:: Exercise ::
Look through the records below for the line with "font-size: 27.5px;" and the line with "align-items: center;", then return those lines and all lines between, exactly.

:: Data to examine ::
○ ○ ○ ○ ○

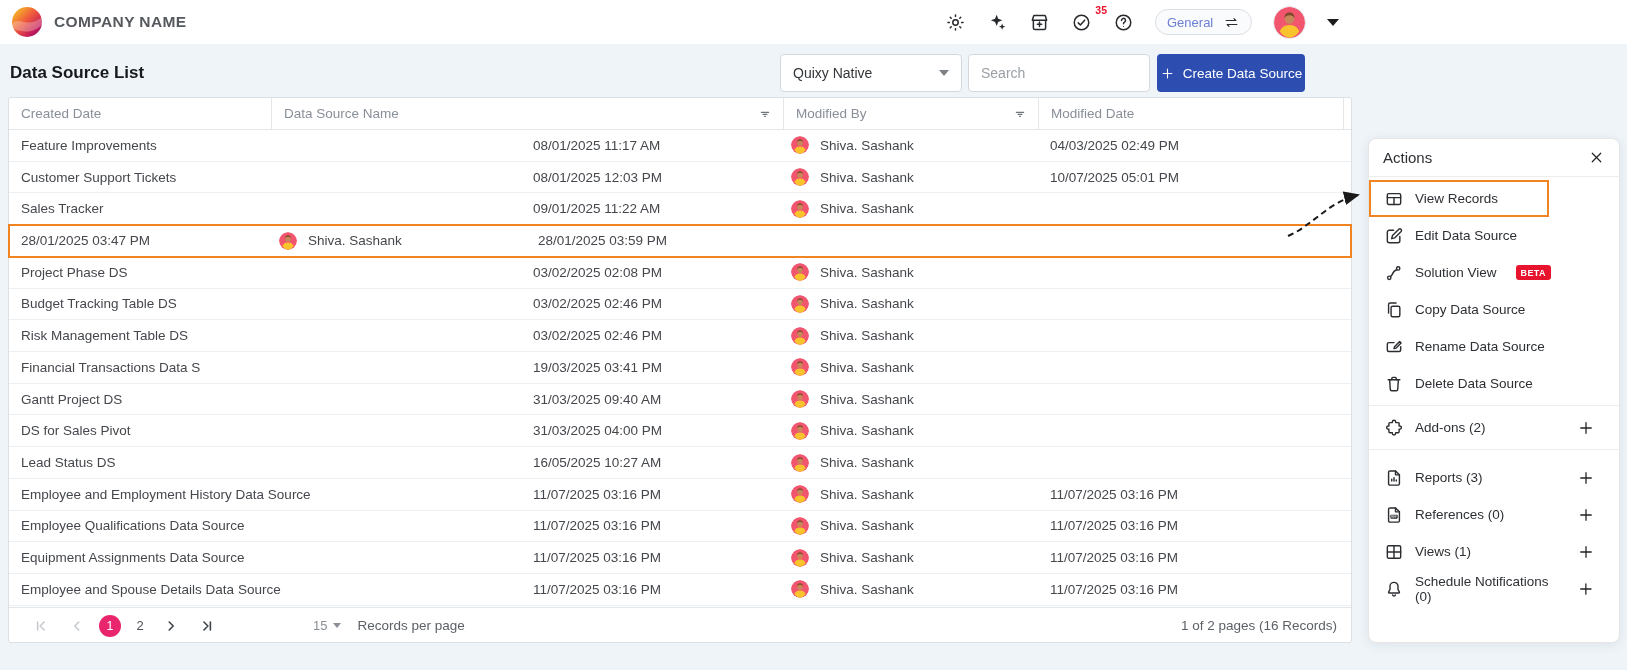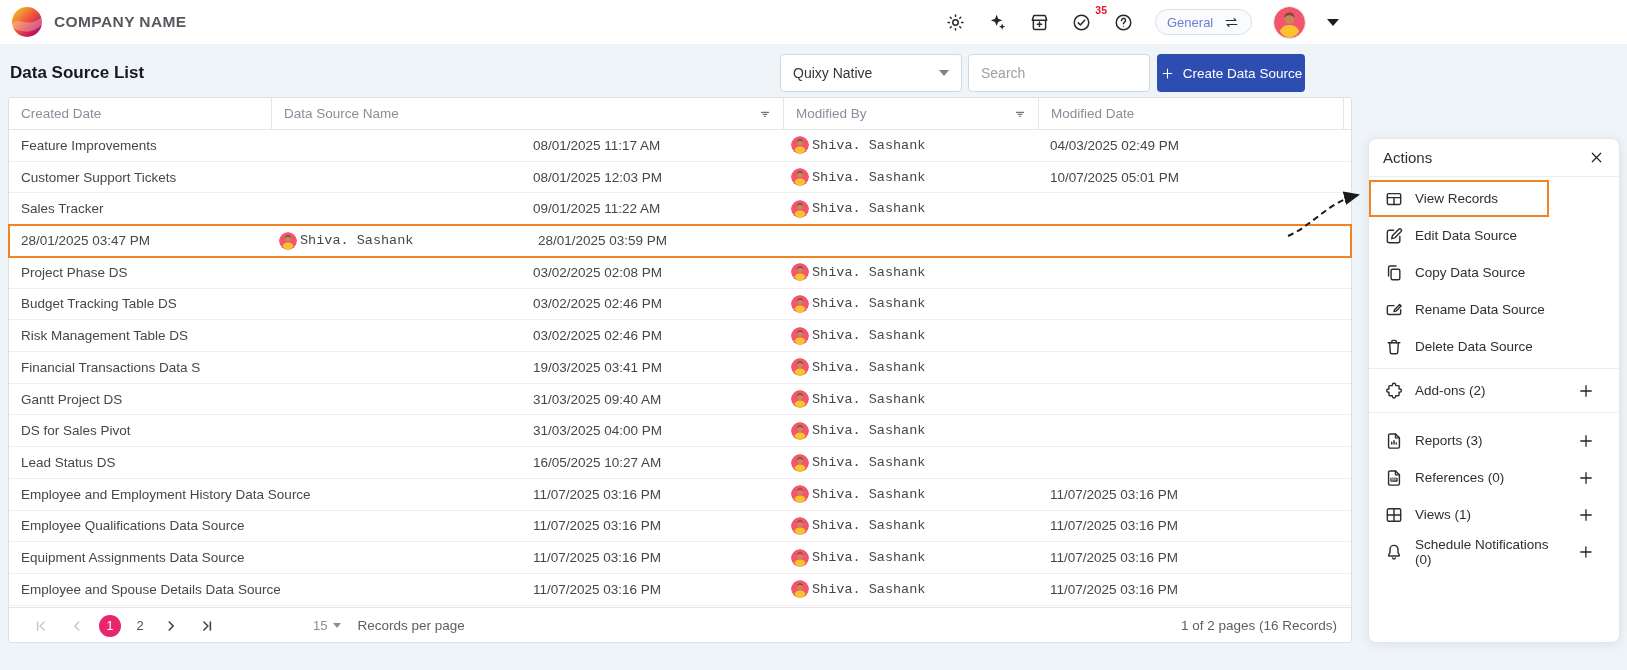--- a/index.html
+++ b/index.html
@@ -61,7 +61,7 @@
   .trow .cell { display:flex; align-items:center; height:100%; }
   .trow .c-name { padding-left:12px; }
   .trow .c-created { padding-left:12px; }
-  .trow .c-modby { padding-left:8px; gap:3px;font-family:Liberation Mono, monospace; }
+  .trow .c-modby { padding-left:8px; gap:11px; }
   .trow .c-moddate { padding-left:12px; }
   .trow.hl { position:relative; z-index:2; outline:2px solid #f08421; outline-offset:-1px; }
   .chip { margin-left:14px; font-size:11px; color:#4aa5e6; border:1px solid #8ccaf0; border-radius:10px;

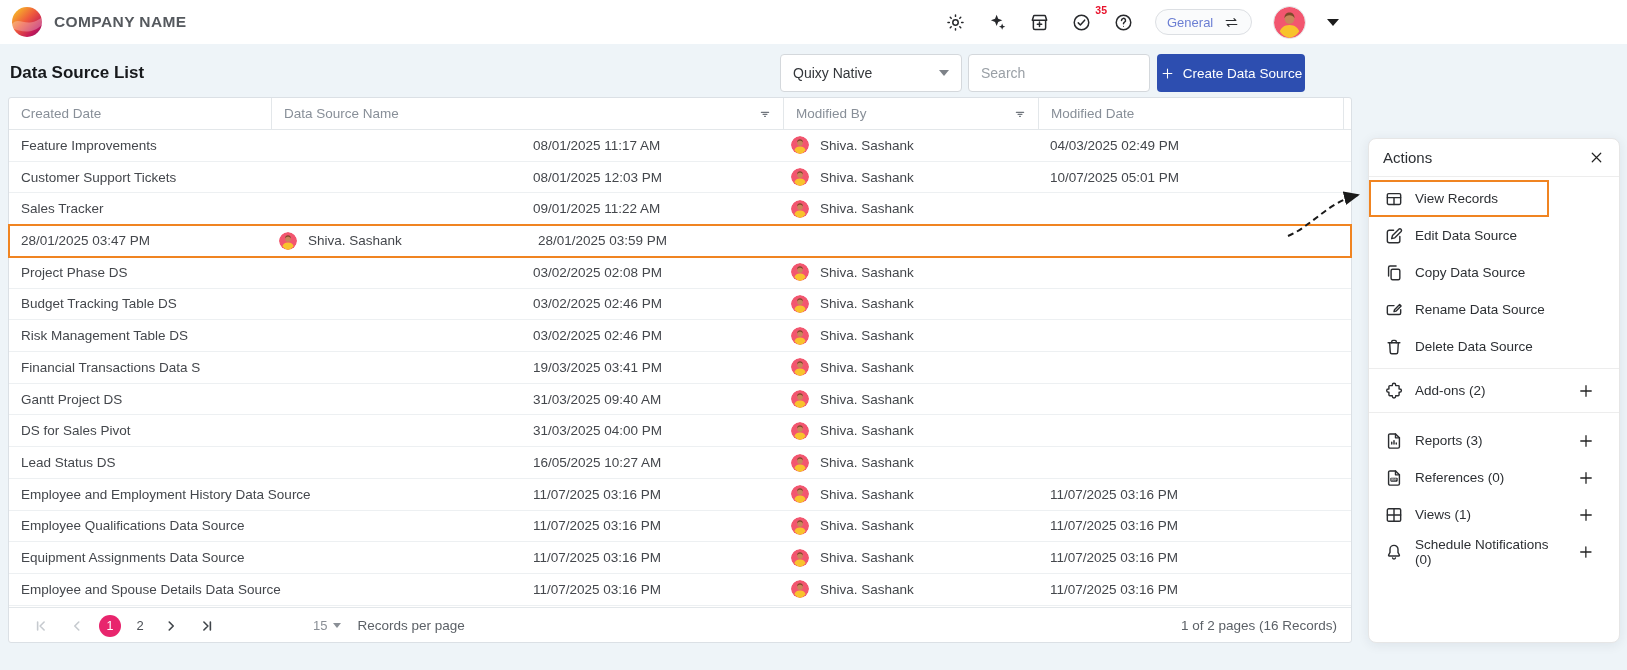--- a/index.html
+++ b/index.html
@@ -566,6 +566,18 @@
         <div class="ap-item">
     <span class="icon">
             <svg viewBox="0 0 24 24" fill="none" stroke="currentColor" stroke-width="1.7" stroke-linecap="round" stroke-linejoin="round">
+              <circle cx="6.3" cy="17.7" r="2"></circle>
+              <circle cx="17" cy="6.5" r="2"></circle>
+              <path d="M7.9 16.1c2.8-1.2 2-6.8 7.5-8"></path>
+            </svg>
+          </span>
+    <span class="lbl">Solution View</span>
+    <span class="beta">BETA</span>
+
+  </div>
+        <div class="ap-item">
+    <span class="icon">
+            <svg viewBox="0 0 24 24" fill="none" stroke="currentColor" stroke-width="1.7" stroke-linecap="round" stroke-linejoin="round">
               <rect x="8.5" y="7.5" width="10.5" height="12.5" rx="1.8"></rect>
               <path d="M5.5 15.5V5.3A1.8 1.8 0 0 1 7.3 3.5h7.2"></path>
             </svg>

○ ○ ○ ○ ○

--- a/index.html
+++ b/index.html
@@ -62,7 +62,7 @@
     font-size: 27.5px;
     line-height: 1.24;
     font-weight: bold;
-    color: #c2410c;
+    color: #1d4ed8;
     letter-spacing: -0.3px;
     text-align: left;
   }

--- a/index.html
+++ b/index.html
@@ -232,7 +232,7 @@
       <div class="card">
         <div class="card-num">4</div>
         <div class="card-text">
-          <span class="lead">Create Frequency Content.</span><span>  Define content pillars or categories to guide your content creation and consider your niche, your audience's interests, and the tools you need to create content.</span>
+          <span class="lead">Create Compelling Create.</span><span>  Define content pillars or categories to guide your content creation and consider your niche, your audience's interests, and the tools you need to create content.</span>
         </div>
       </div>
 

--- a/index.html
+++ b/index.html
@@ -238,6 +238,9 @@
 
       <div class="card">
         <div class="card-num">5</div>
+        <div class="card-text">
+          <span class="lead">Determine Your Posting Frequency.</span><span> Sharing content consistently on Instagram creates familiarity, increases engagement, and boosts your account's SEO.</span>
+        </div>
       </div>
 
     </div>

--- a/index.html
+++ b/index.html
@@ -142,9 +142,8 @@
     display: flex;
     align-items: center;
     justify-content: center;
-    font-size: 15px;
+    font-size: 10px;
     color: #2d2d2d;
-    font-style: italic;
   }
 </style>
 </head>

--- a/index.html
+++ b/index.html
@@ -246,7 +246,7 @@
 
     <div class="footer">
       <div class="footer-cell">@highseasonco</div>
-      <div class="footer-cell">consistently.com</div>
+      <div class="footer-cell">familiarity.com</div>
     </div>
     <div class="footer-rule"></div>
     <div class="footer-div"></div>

○ ○ ○ ○ ○

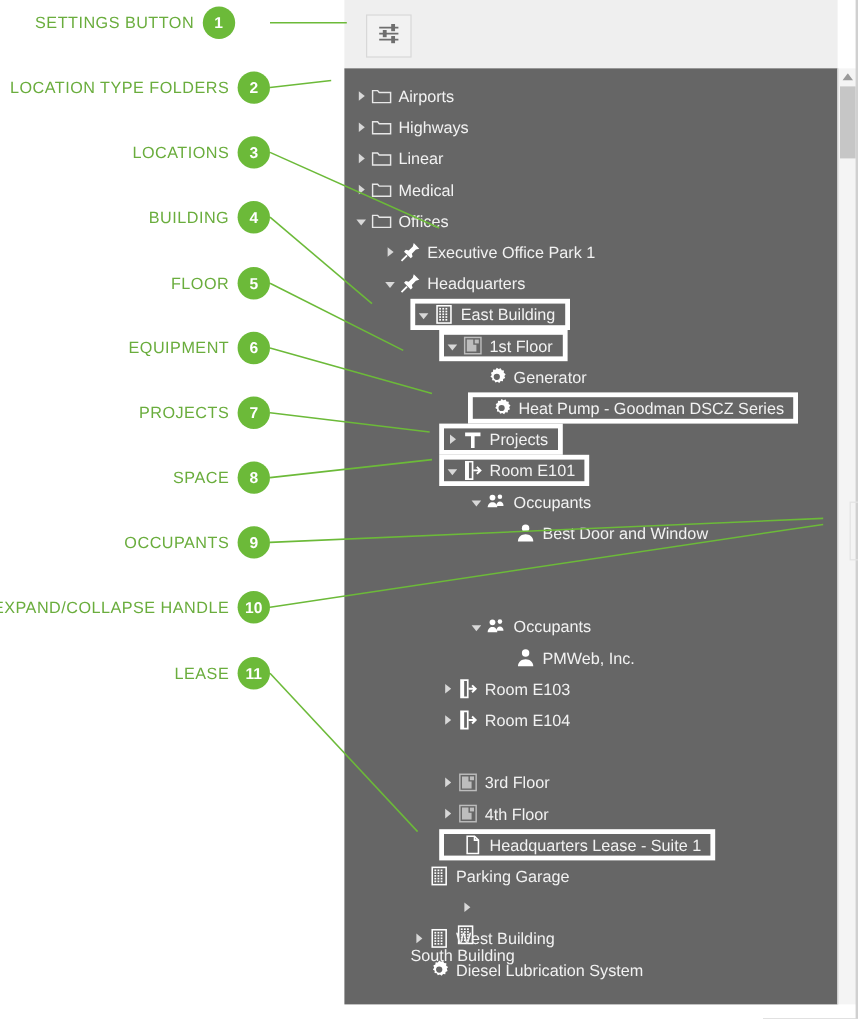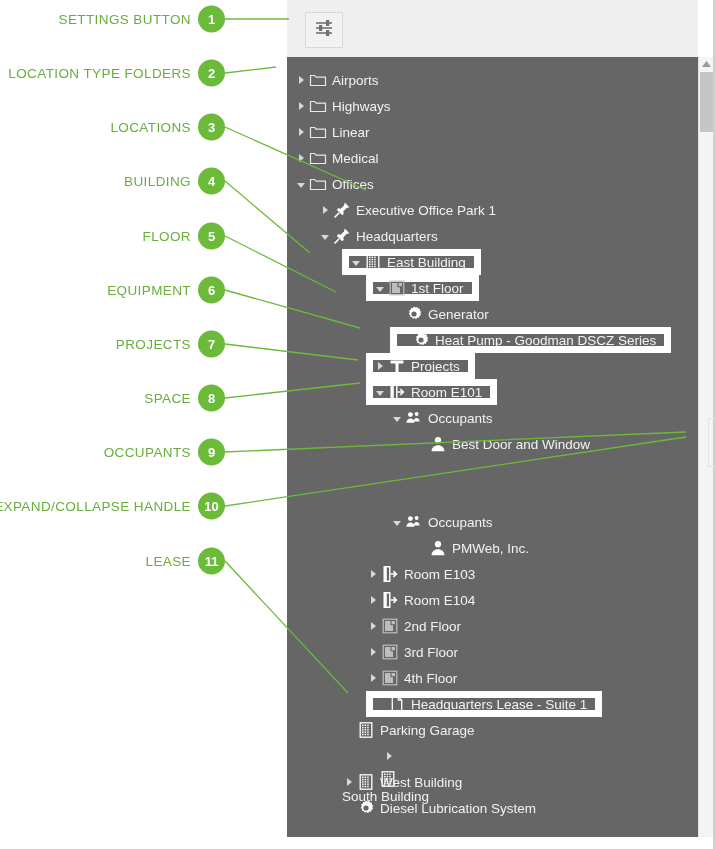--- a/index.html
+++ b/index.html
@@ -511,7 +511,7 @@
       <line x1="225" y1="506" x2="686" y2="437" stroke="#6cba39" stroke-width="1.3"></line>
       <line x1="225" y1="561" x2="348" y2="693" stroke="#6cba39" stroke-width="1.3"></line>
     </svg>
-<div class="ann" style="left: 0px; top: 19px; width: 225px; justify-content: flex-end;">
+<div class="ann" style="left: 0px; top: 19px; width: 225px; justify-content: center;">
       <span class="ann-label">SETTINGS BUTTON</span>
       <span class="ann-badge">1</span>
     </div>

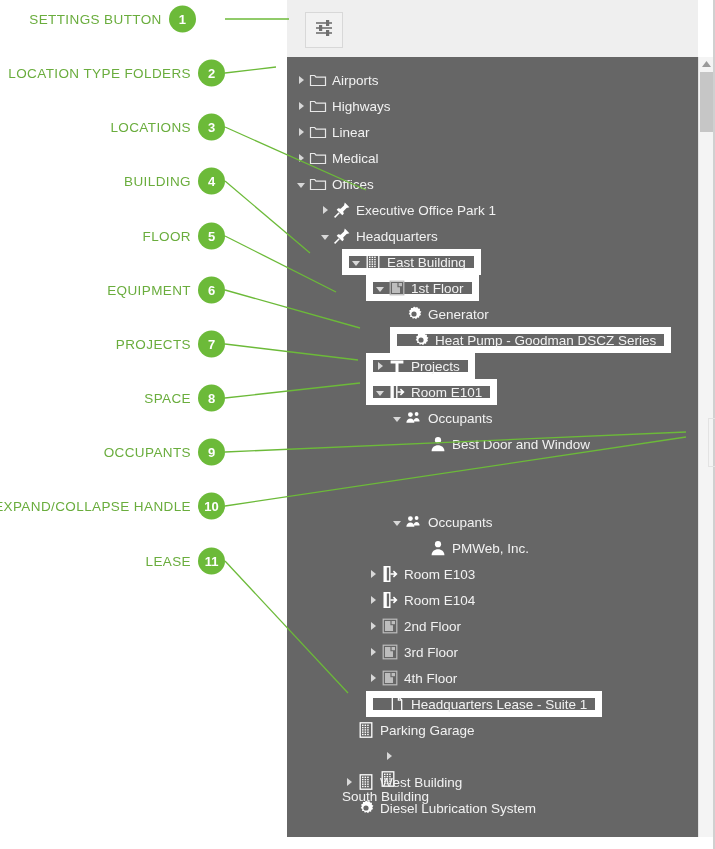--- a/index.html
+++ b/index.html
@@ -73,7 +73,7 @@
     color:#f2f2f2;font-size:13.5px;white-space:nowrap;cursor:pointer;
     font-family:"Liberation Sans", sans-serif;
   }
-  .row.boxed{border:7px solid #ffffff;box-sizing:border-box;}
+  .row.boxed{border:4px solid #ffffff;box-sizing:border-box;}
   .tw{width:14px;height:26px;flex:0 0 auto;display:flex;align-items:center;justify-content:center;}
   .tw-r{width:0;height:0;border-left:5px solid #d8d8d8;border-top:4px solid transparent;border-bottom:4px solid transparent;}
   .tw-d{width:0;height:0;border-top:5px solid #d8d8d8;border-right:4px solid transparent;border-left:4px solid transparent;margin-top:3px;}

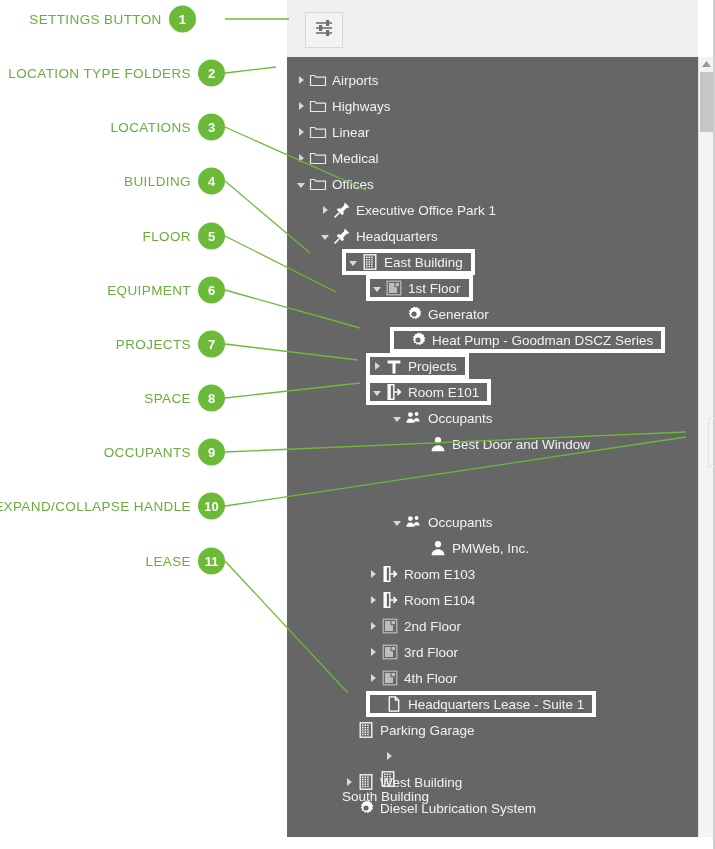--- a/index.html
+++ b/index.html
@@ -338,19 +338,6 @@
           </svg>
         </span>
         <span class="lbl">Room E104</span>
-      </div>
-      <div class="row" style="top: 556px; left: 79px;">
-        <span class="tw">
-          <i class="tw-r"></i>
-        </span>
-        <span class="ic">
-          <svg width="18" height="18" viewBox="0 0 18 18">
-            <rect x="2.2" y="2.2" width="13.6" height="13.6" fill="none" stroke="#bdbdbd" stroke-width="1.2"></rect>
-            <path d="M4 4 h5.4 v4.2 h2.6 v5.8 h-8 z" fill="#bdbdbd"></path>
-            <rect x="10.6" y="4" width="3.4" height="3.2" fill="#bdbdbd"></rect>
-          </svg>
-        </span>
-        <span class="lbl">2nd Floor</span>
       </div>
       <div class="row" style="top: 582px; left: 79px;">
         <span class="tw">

○ ○ ○ ○ ○

:: Result of the task ::
     font-size: 27.5px;
     line-height: 1.24;
     font-weight: bold;
-    color: #c2410c;
+    color: #1d4ed8;
     letter-spacing: -0.3px;
     text-align: left;
   }

--- a/index.html
+++ b/index.html
@@ -232,7 +232,7 @@
       <div class="card">
         <div class="card-num">4</div>
         <div class="card-text">
-          <span class="lead">Create Frequency Content.</span><span>  Define content pillars or categories to guide your content creation and consider your niche, your audience's interests, and the tools you need to create content.</span>
+          <span class="lead">Create Compelling Create.</span><span>  Define content pillars or categories to guide your content creation and consider your niche, your audience's interests, and the tools you need to create content.</span>
         </div>
       </div>
 

--- a/index.html
+++ b/index.html
@@ -238,6 +238,9 @@
 
       <div class="card">
         <div class="card-num">5</div>
+        <div class="card-text">
+          <span class="lead">Determine Your Posting Frequency.</span><span> Sharing content consistently on Instagram creates familiarity, increases engagement, and boosts your account's SEO.</span>
+        </div>
       </div>
 
     </div>

--- a/index.html
+++ b/index.html
@@ -142,9 +142,8 @@
     display: flex;
     align-items: center;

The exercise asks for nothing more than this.